▶ Task statement
The line containing "[326,764,438,778] Discord Server" opens the span to copy, and the last line of the records below closes it. Write out that span exactly.

[Stored items from a collection]
§

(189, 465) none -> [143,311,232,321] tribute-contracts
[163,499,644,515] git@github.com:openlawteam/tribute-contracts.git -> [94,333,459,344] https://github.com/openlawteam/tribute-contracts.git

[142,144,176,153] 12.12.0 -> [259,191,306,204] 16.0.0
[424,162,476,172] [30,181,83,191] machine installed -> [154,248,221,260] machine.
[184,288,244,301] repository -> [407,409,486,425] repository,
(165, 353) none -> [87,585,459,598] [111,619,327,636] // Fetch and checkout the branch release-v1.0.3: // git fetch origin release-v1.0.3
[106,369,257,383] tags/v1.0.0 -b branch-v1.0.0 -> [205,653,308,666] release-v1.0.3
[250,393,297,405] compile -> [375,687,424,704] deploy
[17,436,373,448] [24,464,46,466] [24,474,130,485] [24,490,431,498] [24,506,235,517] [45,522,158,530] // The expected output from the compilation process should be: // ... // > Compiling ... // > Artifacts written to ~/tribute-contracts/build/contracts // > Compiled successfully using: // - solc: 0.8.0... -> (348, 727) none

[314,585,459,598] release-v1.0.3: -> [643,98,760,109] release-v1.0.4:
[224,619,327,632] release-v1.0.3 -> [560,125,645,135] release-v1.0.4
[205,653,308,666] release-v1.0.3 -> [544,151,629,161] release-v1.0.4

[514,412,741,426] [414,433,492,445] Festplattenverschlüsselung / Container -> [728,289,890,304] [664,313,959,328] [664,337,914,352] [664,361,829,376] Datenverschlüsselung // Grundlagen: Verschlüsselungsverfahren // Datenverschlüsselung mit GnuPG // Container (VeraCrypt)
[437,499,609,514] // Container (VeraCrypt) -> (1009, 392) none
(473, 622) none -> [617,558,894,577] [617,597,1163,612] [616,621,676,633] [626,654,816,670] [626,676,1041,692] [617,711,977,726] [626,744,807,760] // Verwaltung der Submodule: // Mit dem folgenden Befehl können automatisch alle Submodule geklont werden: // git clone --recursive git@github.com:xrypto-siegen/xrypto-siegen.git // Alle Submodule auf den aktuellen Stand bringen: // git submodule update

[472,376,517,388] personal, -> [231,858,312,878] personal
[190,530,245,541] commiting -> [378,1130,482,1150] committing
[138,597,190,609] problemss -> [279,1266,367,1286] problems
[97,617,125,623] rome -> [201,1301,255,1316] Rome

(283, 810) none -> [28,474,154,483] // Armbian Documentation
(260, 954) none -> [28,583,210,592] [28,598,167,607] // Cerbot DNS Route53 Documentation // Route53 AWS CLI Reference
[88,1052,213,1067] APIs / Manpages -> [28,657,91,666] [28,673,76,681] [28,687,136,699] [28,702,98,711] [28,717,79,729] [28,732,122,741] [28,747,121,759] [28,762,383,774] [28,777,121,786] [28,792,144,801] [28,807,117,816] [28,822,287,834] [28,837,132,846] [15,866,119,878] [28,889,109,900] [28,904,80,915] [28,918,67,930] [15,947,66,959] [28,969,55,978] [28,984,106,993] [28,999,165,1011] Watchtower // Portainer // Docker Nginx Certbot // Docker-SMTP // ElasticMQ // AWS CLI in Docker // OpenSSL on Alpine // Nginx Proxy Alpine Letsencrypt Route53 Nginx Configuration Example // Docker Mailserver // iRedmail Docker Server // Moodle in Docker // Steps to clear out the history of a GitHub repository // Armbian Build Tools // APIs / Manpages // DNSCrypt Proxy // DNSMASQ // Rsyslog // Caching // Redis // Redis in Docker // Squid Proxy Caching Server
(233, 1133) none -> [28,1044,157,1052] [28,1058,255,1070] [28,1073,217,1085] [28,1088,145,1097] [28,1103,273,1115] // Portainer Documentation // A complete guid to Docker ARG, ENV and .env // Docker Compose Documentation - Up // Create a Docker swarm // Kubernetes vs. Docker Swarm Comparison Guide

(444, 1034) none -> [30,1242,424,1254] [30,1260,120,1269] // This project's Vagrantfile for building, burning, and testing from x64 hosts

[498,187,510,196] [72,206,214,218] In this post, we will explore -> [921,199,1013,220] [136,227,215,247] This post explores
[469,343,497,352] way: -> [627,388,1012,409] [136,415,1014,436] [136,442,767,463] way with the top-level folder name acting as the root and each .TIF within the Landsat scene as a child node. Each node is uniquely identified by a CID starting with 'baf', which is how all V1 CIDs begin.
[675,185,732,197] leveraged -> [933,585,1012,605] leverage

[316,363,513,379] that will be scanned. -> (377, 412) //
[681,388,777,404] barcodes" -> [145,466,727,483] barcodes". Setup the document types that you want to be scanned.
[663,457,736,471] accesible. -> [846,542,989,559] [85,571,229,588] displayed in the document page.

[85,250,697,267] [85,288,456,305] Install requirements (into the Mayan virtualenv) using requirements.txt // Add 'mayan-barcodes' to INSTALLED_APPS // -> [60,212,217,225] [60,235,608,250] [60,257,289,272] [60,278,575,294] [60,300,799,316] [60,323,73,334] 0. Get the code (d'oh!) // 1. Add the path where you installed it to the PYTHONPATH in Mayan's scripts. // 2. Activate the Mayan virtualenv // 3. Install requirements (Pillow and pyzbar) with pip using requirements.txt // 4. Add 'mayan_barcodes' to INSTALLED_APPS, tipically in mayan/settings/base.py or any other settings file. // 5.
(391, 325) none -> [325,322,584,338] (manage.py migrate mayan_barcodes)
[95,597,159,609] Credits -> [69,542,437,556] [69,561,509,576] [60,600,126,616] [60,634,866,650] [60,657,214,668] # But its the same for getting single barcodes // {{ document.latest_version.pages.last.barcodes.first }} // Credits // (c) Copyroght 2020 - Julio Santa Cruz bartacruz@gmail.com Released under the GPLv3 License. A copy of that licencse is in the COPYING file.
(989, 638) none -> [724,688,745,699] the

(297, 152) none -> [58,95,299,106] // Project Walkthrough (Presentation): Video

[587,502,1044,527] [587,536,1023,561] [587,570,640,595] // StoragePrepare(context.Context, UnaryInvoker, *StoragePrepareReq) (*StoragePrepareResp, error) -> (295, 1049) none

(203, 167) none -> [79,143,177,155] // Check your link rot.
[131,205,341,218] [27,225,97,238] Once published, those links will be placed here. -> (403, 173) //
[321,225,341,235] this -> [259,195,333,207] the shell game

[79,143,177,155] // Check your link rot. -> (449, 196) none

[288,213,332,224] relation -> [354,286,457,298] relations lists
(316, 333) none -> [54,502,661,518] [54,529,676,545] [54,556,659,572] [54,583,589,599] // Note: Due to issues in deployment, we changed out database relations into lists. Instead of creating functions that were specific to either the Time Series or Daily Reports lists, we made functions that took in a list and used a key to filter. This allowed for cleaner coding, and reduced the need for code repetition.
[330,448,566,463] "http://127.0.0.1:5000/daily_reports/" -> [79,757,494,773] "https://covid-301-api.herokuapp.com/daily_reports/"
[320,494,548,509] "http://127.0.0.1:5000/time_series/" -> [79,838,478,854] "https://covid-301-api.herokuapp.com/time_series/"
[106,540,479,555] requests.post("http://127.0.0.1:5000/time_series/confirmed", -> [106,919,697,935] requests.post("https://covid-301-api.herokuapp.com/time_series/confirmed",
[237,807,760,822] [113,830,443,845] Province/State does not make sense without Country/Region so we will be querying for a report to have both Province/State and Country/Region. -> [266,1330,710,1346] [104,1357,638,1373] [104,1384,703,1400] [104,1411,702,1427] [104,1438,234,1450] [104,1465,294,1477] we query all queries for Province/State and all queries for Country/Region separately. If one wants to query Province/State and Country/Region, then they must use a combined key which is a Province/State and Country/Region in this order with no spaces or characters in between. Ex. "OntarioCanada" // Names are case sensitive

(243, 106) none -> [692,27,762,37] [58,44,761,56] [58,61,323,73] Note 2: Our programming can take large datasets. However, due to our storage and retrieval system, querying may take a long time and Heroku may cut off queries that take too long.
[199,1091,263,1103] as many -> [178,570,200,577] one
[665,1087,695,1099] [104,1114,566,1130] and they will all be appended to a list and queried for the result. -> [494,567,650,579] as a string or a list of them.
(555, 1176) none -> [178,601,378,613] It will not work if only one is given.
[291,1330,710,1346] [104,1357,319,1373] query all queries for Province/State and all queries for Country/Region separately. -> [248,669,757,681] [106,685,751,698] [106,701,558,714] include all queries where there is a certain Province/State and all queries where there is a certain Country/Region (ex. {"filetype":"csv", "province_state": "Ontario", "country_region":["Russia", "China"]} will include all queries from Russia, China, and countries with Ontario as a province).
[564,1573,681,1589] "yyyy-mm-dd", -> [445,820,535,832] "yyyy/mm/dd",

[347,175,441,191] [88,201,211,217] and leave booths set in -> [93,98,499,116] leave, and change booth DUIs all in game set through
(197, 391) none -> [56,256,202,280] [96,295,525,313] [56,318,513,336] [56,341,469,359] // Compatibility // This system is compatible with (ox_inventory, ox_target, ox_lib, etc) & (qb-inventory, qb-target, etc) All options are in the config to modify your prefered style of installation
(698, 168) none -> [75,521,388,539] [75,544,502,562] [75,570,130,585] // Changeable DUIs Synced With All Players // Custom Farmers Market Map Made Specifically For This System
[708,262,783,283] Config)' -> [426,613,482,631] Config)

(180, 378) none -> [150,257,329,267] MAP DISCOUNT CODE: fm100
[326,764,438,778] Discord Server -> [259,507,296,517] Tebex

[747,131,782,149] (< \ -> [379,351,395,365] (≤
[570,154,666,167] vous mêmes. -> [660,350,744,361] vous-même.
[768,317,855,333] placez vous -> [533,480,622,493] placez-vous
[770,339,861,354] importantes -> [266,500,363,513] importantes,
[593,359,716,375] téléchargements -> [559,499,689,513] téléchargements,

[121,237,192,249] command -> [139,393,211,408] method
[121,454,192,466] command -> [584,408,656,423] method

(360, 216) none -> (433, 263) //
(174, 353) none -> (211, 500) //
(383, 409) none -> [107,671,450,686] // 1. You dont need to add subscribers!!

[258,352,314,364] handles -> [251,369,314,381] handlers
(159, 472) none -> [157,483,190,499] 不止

§

▶ Solution for this task
[326,764,438,778] Discord Server -> [259,507,296,517] Tebex

[747,131,782,149] (< \ -> [379,351,395,365] (≤
[570,154,666,167] vous mêmes. -> [660,350,744,361] vous-même.
[768,317,855,333] placez vous -> [533,480,622,493] placez-vous
[770,339,861,354] importantes -> [266,500,363,513] importantes,
[593,359,716,375] téléchargements -> [559,499,689,513] téléchargements,

[121,237,192,249] command -> [139,393,211,408] method
[121,454,192,466] command -> [584,408,656,423] method

(360, 216) none -> (433, 263) //
(174, 353) none -> (211, 500) //
(383, 409) none -> [107,671,450,686] // 1. You dont need to add subscribers!!

[258,352,314,364] handles -> [251,369,314,381] handlers
(159, 472) none -> [157,483,190,499] 不止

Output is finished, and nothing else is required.